One good strategy to avoid the restriction is to use kernel's logical pages 1 and 2 together to span a region of user data - this can reliably support up to 4K of data with any offset. So trying to follow a linked list still wouldn't be very good, but for as OSWORD-like block of data this would work well and the user process wouldn't need to know anything apart from that the block must be less than 4K in size (which is huge for a 6502).

To see how this would work for example consider a block of 32 bytes starting at $6FF3 in the user process's memory space, up to $7012. The user process would just send its pointer - $6FF3. The kernel would then see that this is in LP6, so it would map its own LP1 to wherever the user's LP6 is currently mapped, and in addition it would map its LP2 to wherever the user's next logical page - LP7 - is mapped.

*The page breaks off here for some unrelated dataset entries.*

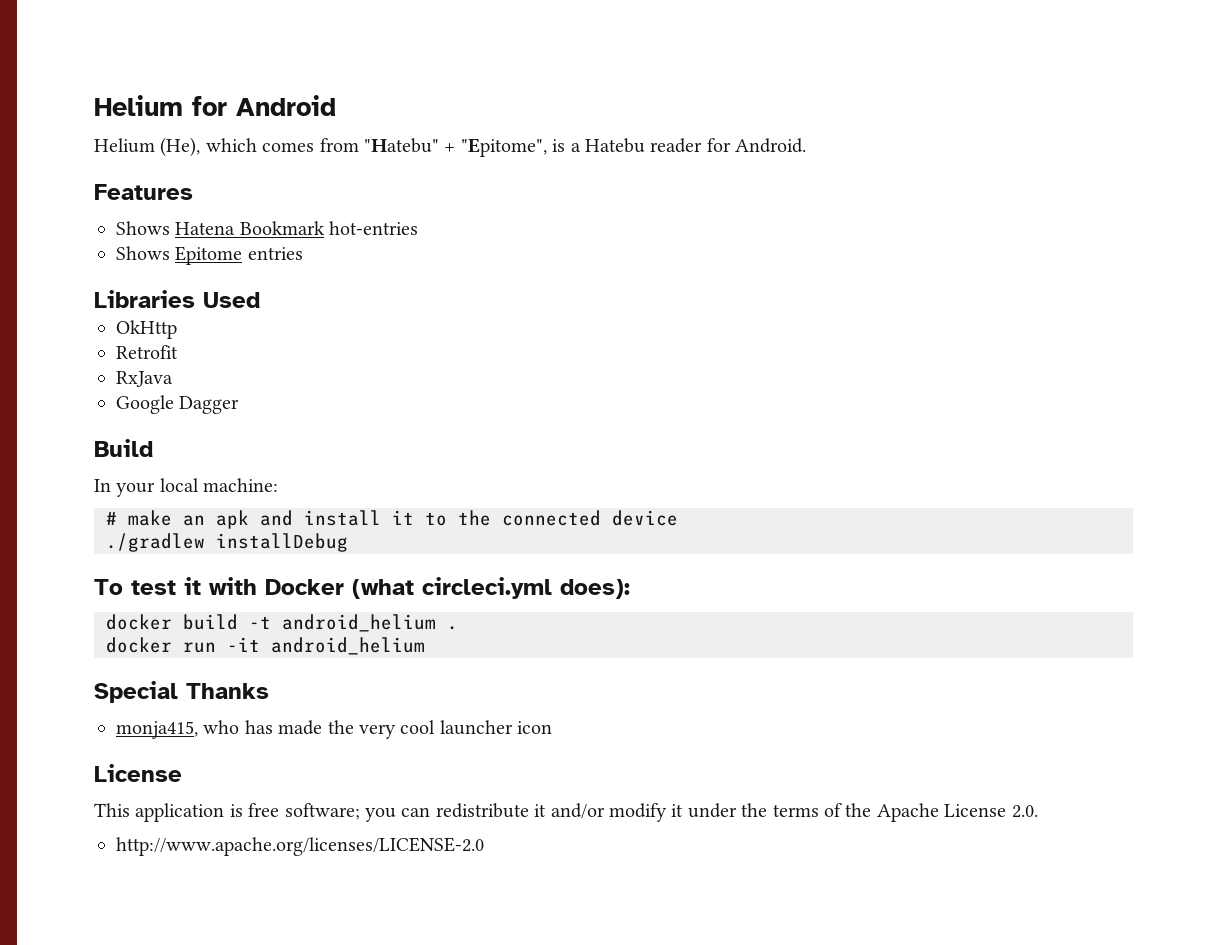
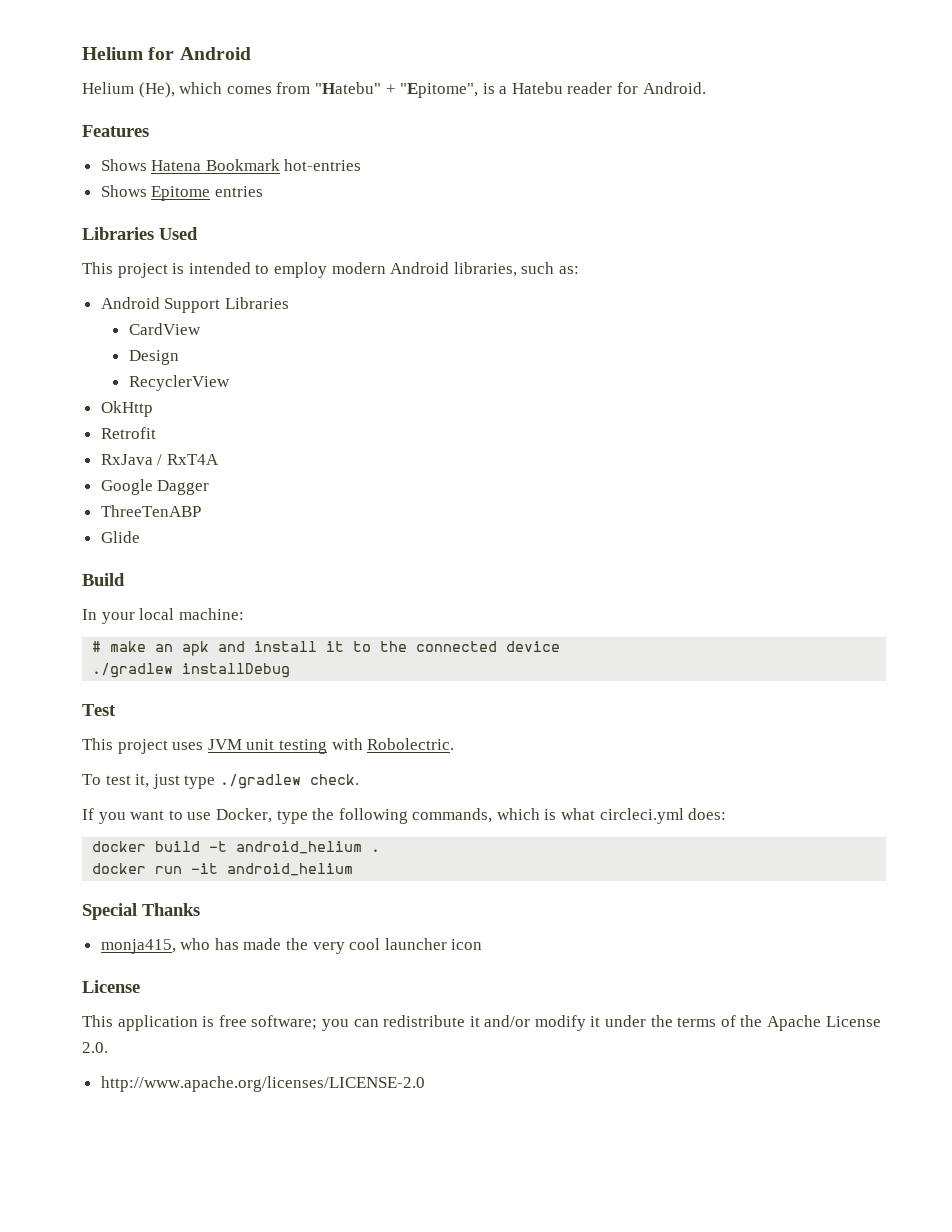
(260, 300) none -> [82,262,579,278] [100,297,289,313] [128,323,201,335] [128,350,179,365] [128,375,230,391] // This project is intended to employ modern Android libraries, such as: // Android Support Libraries // CardView // Design // RecyclerView
(173, 379) none -> [157,454,219,465] / RxT4A
(240, 405) none -> [100,505,201,517] [100,531,140,543] // ThreeTenABP // Glide
[94,577,630,599] To test it with Docker (what circleci.yml does): -> [82,704,116,716] [82,738,455,754] [82,774,359,789] [82,808,727,824] Test // This project uses JVM unit testing with Robolectric. // To test it, just type ./gradlew check. // If you want to use Docker, type the following commands, which is what circleci.yml does:

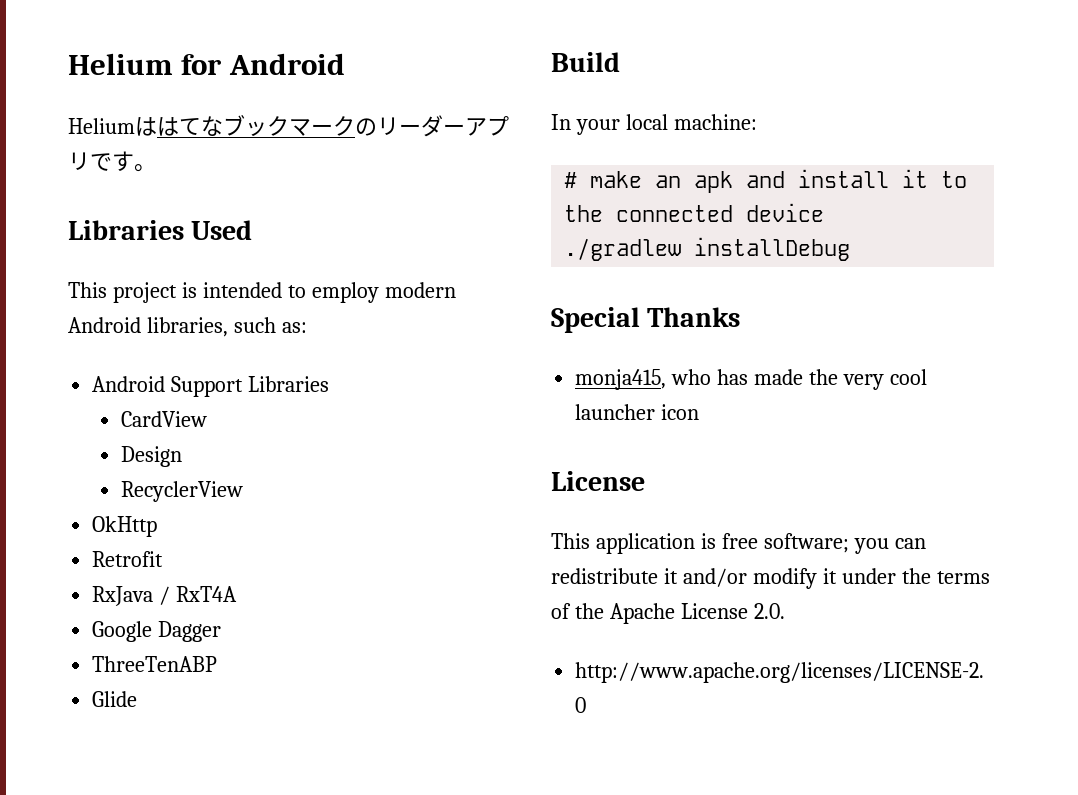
[138,82,706,98] [82,125,149,137] [100,159,362,171] [100,185,263,201] (He), which comes from "Hatebu" + "Epitome", is a Hatebu reader for Android. // Features // Shows Hatena Bookmark hot-entries // Shows Epitome entries -> [135,115,509,137] [68,151,156,172] ははてなブックマークのリーダーアプリです。
[82,704,116,716] [82,738,455,754] [82,774,359,789] [82,808,727,824] [92,841,381,854] [92,863,354,876] // Test // This project uses JVM unit testing with Robolectric. // To test it, just type ./gradlew check. // If you want to use Docker, type the following commands, which is what circleci.yml does: // docker build -t android_helium . // docker run -it android_helium -> (851, 249) none

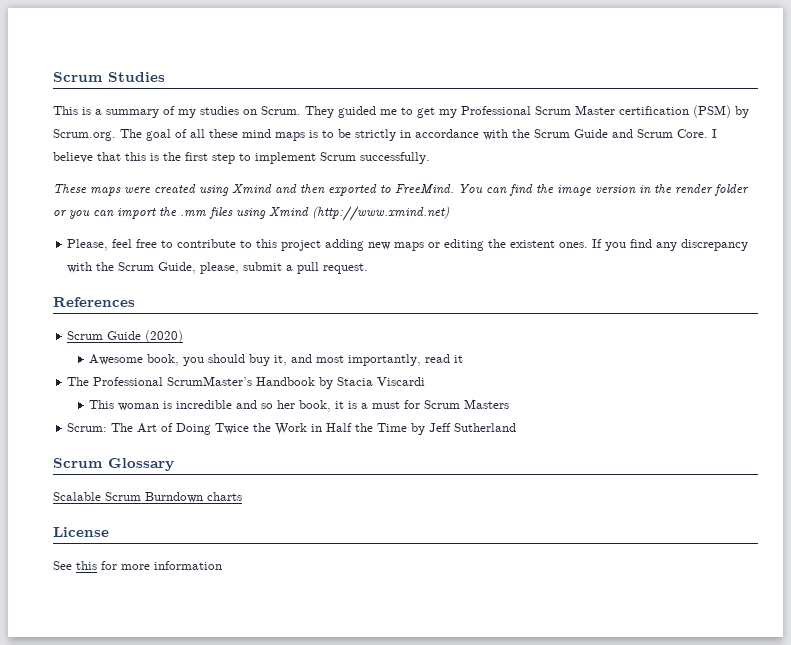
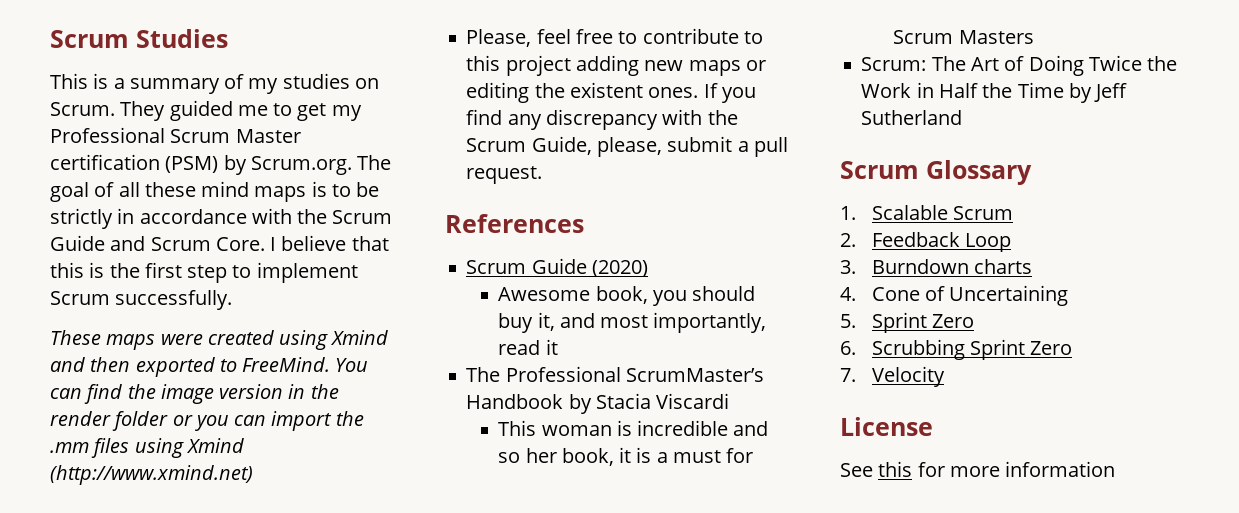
(174, 464) none -> [840,206,856,220] 1.
[145,492,242,503] Burndown charts -> [840,232,1012,252] [840,259,1033,274] [840,285,1069,306] [840,312,975,333] [840,339,1073,360] [840,366,945,387] // 2. Feedback Loop // 3. Burndown charts // 4. Cone of Uncertaining // 5. Sprint Zero // 6. Scrubbing Sprint Zero // 7. Velocity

This way, the kernel now has two logical pages in a row mapped the same as the two logical pages of the user process, and the user's data block is available at $1FF3-$2012.

The second mapping could be skipped in cases where we know the block size doesn't cross a logical page boundary, but where the data size is not known up front I think this method could be useful, and would be easy to encapsulate generically for lots of kernel routines to use.

I have uploaded my code so far in case anybody is interested to see more of it: https://github.com/gfoot/multitasking6502/tree/main/src The OS code is in the "mtos" subdirectory, the rest are test programs and ROM images.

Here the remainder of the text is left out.